→ **Data extracts**
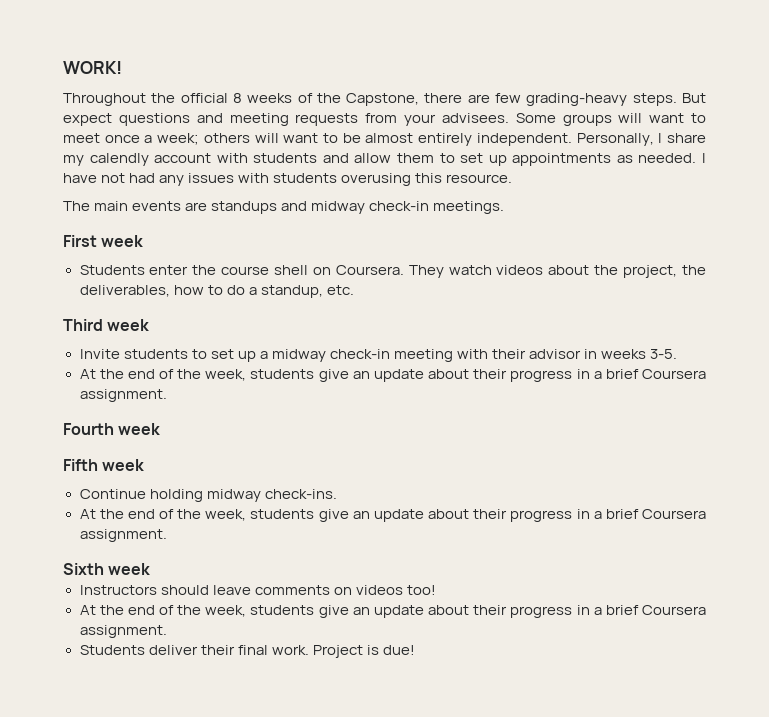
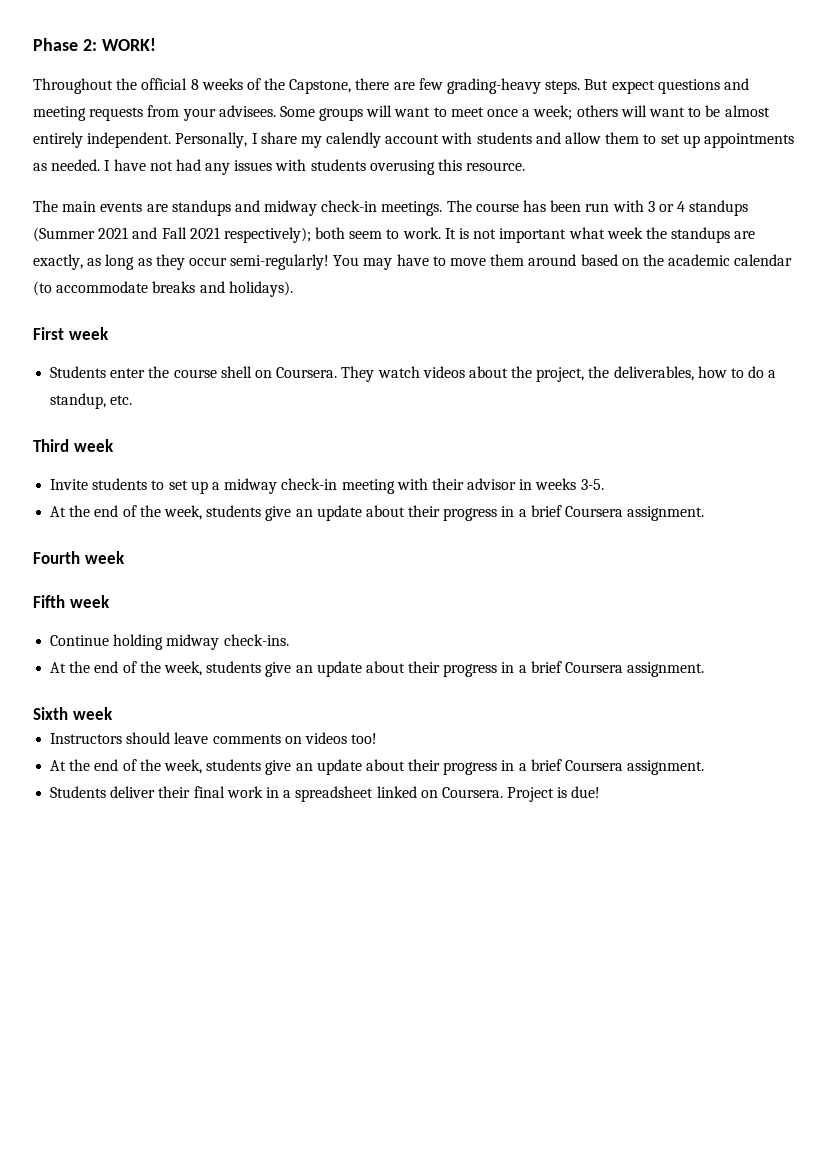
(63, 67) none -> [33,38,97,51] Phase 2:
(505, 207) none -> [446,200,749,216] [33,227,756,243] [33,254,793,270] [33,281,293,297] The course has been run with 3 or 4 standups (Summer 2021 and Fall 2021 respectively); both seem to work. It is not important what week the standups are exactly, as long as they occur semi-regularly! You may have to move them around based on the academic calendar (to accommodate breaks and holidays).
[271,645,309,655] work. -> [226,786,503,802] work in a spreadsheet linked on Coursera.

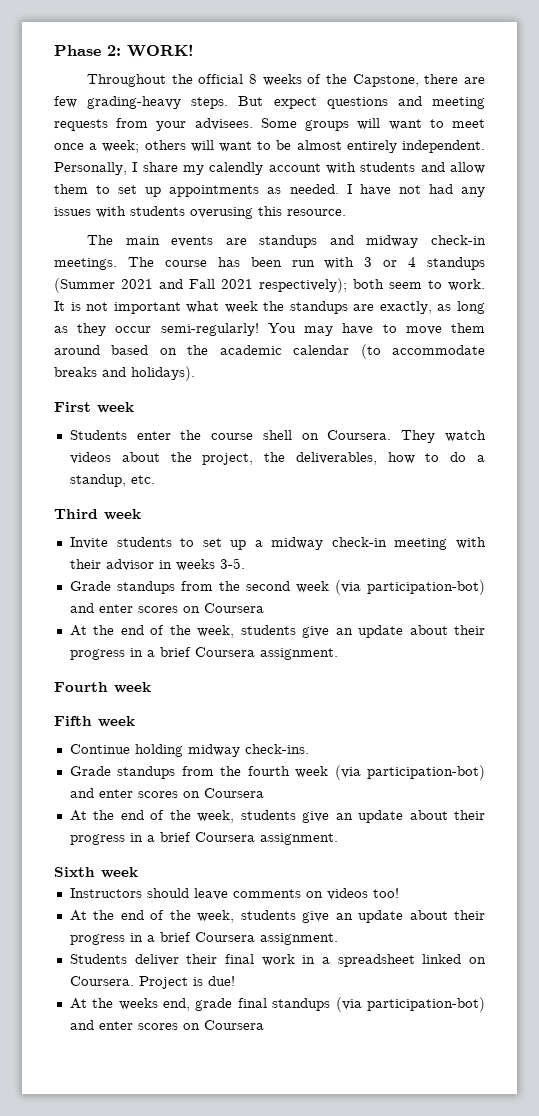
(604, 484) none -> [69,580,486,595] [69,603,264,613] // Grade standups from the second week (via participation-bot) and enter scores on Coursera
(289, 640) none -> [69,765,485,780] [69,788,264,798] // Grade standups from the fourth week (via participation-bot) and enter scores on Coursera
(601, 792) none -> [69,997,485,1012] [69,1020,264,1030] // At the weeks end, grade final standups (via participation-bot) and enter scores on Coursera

→ **Instructions for the task**
Out of the records, collect only those lines that contain the string "from".

→ **Written solution**
(604, 484) none -> [69,580,486,595] [69,603,264,613] // Grade standups from the second week (via participation-bot) and enter scores on Coursera
(289, 640) none -> [69,765,485,780] [69,788,264,798] // Grade standups from the fourth week (via participation-bot) and enter scores on Coursera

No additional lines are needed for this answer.